The final selection of a name for the tributary will be up to local children.
These five choices have been given to students at Greenon’s Primary School for consideration. Educational posters describing the naming process and showing its location on a map have been on display at the school.
The Mud Run Conservancy has organized everything, according to Superintendent Brad Silvus. They even provided lesson plans for the teachers.
On November 4, the Kindergarten through fourth grade students will vote.
As Greenon Communications Coordinator Megan Anthony told me, since the school is a polling place and closed on Election Day, the students are voting the day before.
Students will get an “I voted” sticker and a paper explaining the process to the parents.
“We are excited for our Greenon Knights to be part of this process,” said Anthony. “It’s been a great opportunity for students to learn more about Mud Run, our local community, and voting. We’re grateful to the Mud Run Conservancy for letting us be part of this and for all their work to create a memorable learning experience for our students.”
As it turns out the education was not just for the students.
“I have learned so much doing this,” said Mathews who also learned how local roads got their names.

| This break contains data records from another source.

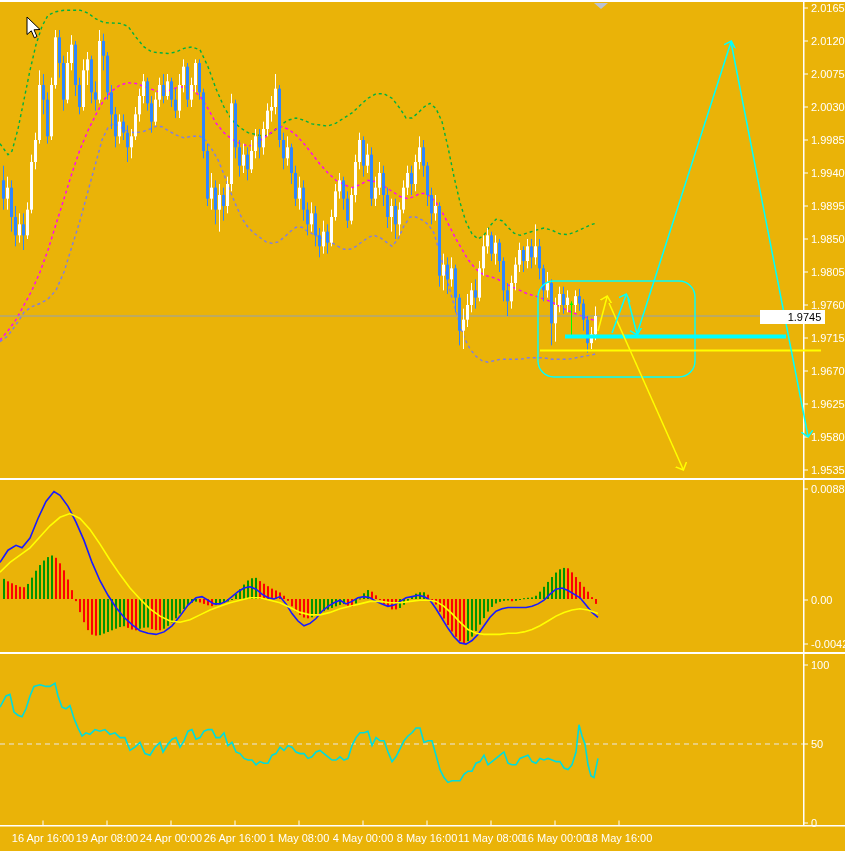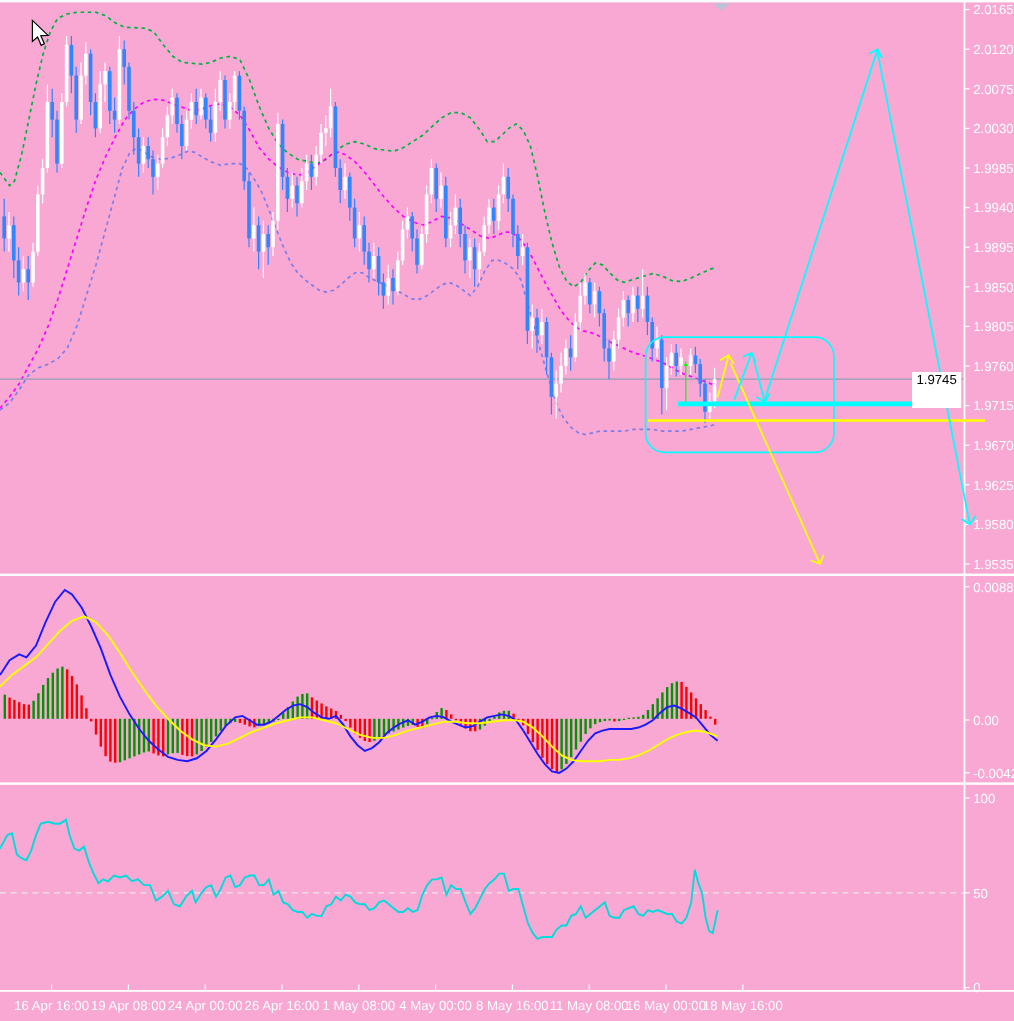--- a/index.html
+++ b/index.html
@@ -1,20 +1,20 @@
 <!DOCTYPE html>
 <html><head>
 <meta charset="utf-8">
 <style>
   html,body{margin:0;padding:0;background:#000;}
-  #stage{position:relative;width:845px;height:851px;background:#f9a8d4;overflow:hidden;
+  #stage{position:relative;width:845px;height:851px;background:#eab308;overflow:hidden;
          font-family:"Liberation Sans",sans-serif;}
   #chart-svg{position:absolute;left:0;top:0;}
-  #price-badge{position:absolute;left:760px;top:310px;width:41px;height:30px;background:#fff;
-               color:#000;font-size:11px;line-height:14px;text-align:center;}
+  #price-badge{position:absolute;left:760px;top:310px;width:41px;height:14px;background:#fff;
+               color:#000;font-size:11px;line-height:14px;text-align:center;padding-left:24px;}
   text{font-family:"Liberation Sans",sans-serif;font-size:11px;fill:#fff;}
 </style>
 </head>
 <body>
 <div id="stage">
 
 <svg id="chart-svg" width="845" height="851">
   <defs>
     <marker id="ah-c" markerUnits="userSpaceOnUse" markerWidth="16" markerHeight="16" refX="5" refY="6" orient="auto">
       <path d="M0,0 L6,6 L0,12" stroke="#00ffff" stroke-width="1.5" fill="none"></path>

By sharing information with the community, the members of the conservancy now have an even better understanding of the history and geology of the area they protect.
Mathews will soon present the winning name to the Mad River Township Trustees and Clark County Commissioners for approval. Then she will send the name to the U.S. Board of Geographical Names.
If the name is formally accepted, it will appear on U.S. Geological Survey Maps. A community celebration will be held to commemorate the naming of the stream and signs will go up at bridges that cross it.
Those redside dacey minnows will not be aware that their creek finally has a name, but those elementary students who voted for the name will enjoy seeing the name they selected for decades.